The old woman scoffed. “They killed their parents. Burned them to a crisp. That bad enough for you? They tried to poison me. Camilla pushed me down the stairs once no doubt hoping I would break my neck. I hate to think what they would have done if I’d broken a leg and needed the two of them to take care of me. I finally ran them off.” Still clutching the photo, she sat down in a chair across from him and patted her shotgun. “I’ve always felt guilty about that.” Her gaze came up to meet his. “But I couldn’t have killed them even knowing what I was releasing on the world.”

He felt a chill at her words as she looked from him to the photograph and seemed startled by what she saw.

“I grabbed the wrong photograph. This isn’t Camilla. This is that awful girlfriend of Richard’s.” She pushed to her feet, padded out of the room and returned a moment later.

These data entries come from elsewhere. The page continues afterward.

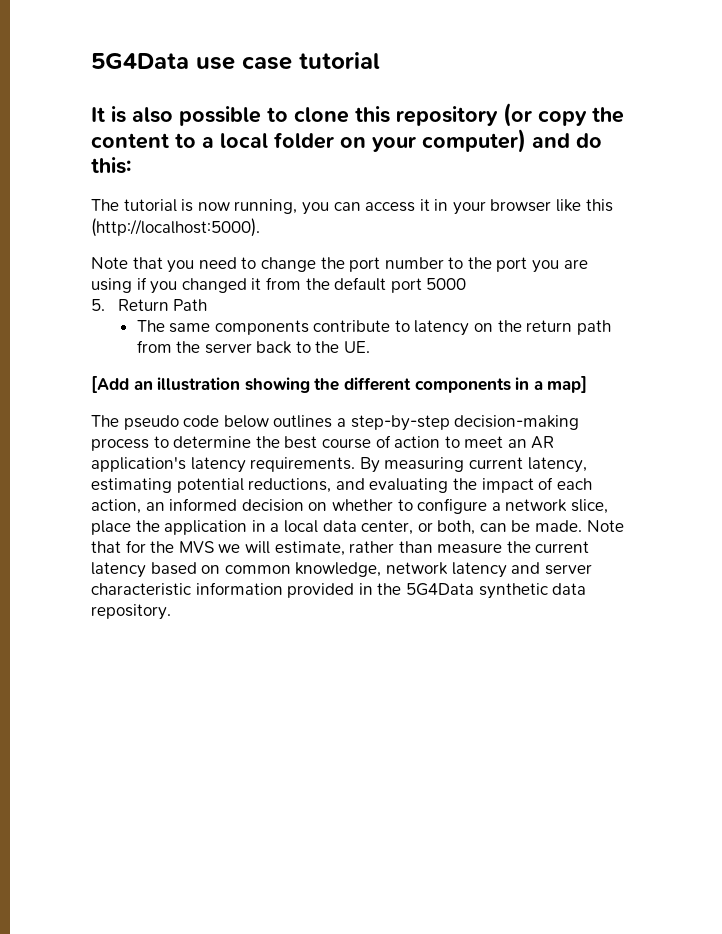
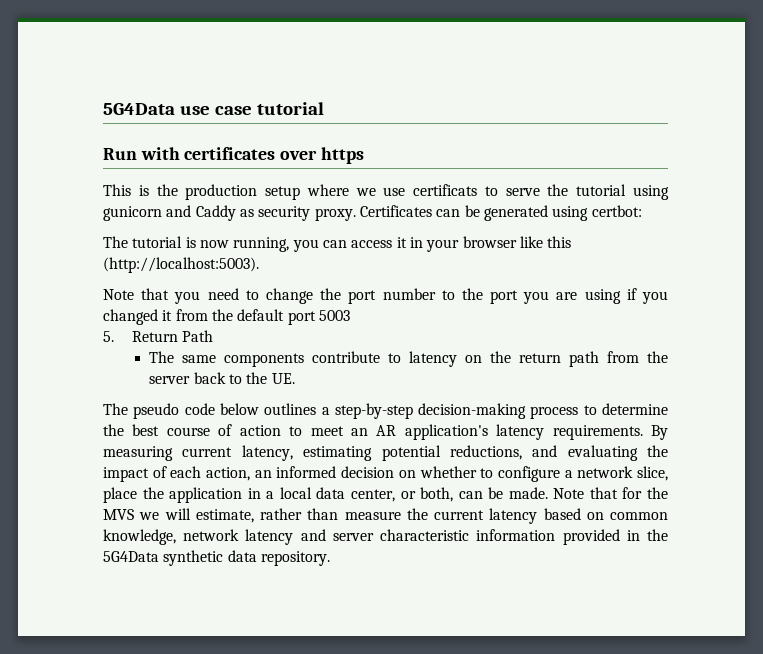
- It is also possible to clone this repository (or copy the content to a local folder on your computer) and do this:
+ Run with certificates over https
+ This is the production setup where we use certificats to serve the tutorial using gunicorn and Caddy as security proxy. Certificates can be generated using certbot:
- The tutorial is now running, you can access it in your browser like this (http://localhost:5000).
+ The tutorial is now running, you can access it in your browser like this (http://localhost:5003).
- Note that you need to change the port number to the port you are using if you changed it from the default port 5000
+ Note that you need to change the port number to the port you are using if you changed it from the default port 5003
- [Add an illustration showing the different components in a map]

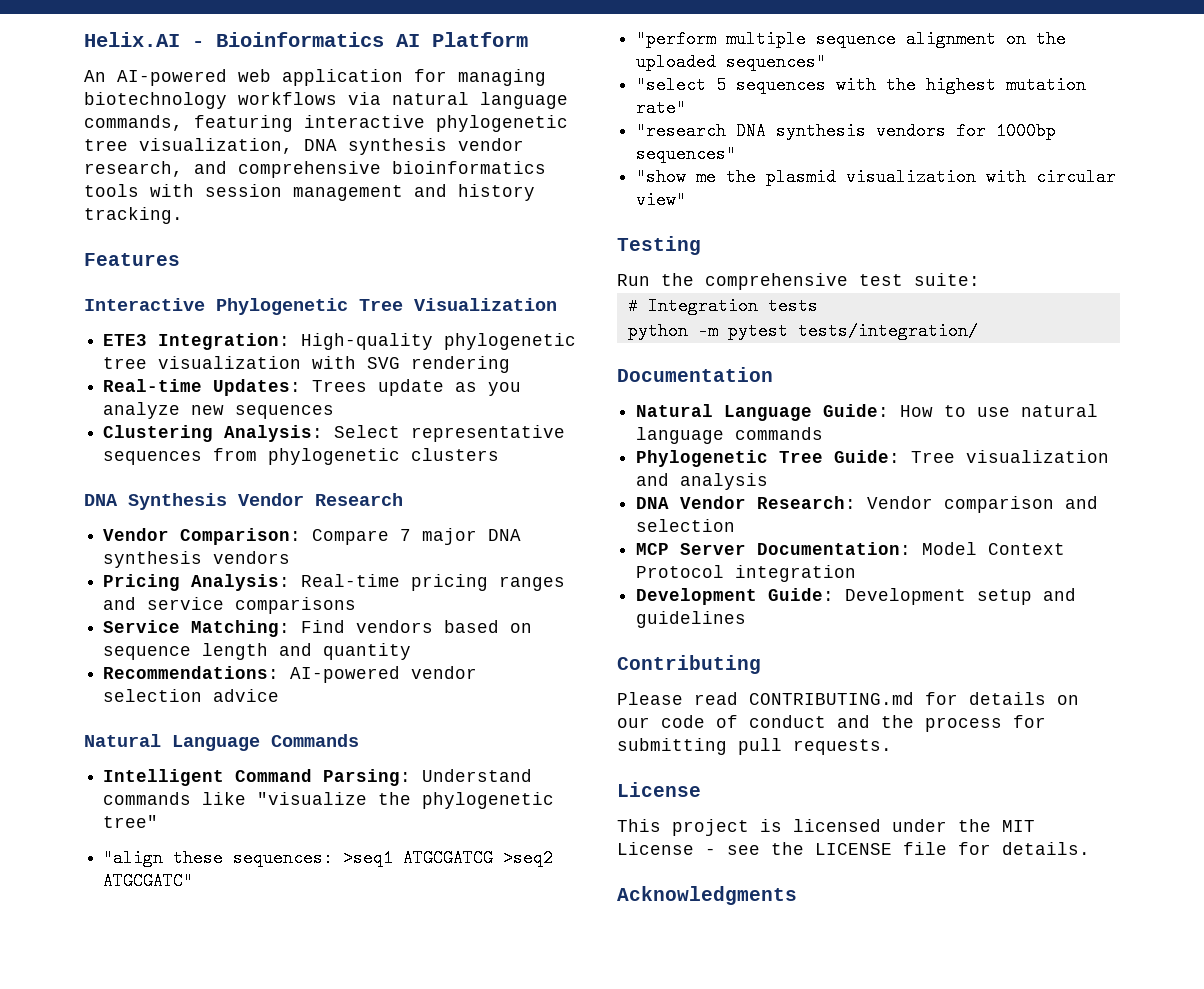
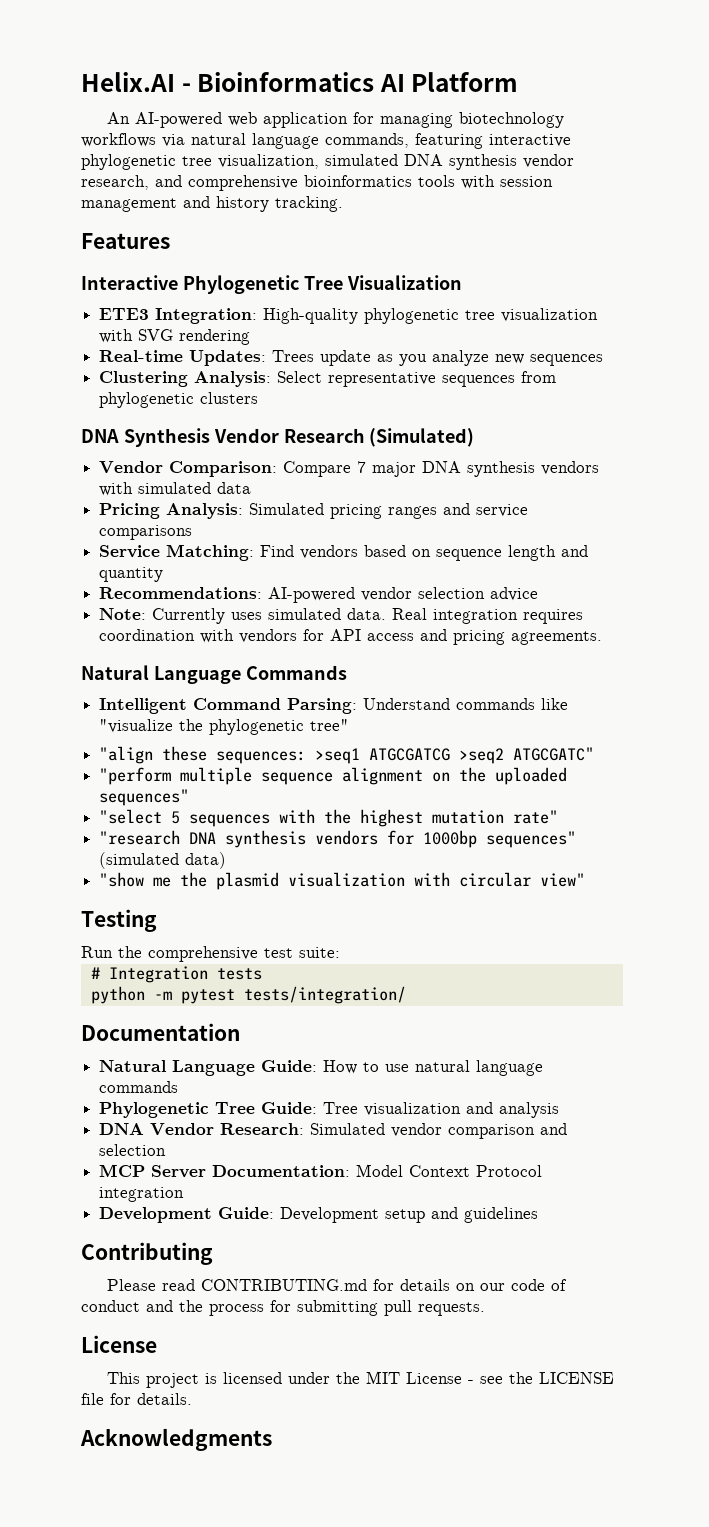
- An AI-powered web application for managing biotechnology workflows via natural language commands, featuring interactive phylogenetic tree visualization, DNA synthesis vendor research, and comprehensive bioinformatics tools with session management and history tracking.
+ An AI-powered web application for managing biotechnology workflows via natural language commands, featuring interactive phylogenetic tree visualization, simulated DNA synthesis vendor research, and comprehensive bioinformatics tools with session management and history tracking.
- DNA Synthesis Vendor Research
+ DNA Synthesis Vendor Research (Simulated)
- Vendor Comparison: Compare 7 major DNA synthesis vendors
+ Vendor Comparison: Compare 7 major DNA synthesis vendors with simulated data
- Pricing Analysis: Real-time pricing ranges and service comparisons
+ Pricing Analysis: Simulated pricing ranges and service comparisons
+ Note: Currently uses simulated data. Real integration requires coordination with vendors for API access and pricing agreements.
- "research DNA synthesis vendors for 1000bp sequences"
+ "research DNA synthesis vendors for 1000bp sequences" (simulated data)
- DNA Vendor Research: Vendor comparison and selection
+ DNA Vendor Research: Simulated vendor comparison and selection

This time she handed him a photo of Richard and a girl standing on the porch outside. The girl’s face was in shadow, but there was no doubt it was the woman who called herself Dee Anna Justice.

At sixteen, she already had those dark, soulless eyes.

* * *

D
EE HAD BEEN WAITING
, so she wasn’t surprised when Dana finally asked.

“I know nothing about your father,” Dana said, as she was making dinner. “Do you have any idea why our families separated all those years ago?”

Mary and Hank were making a huge mess building a fort in the living room. The twins were in dual high chairs spreading some awful-looking food all over themselves and anything else within reach.

Dee moved so she wasn’t in their line of fire. Dana had put her to work chopping vegetables for the salad. Now she stopped to look at the small paring knife in her hand. She tried to remember exactly what she’d told Stacy.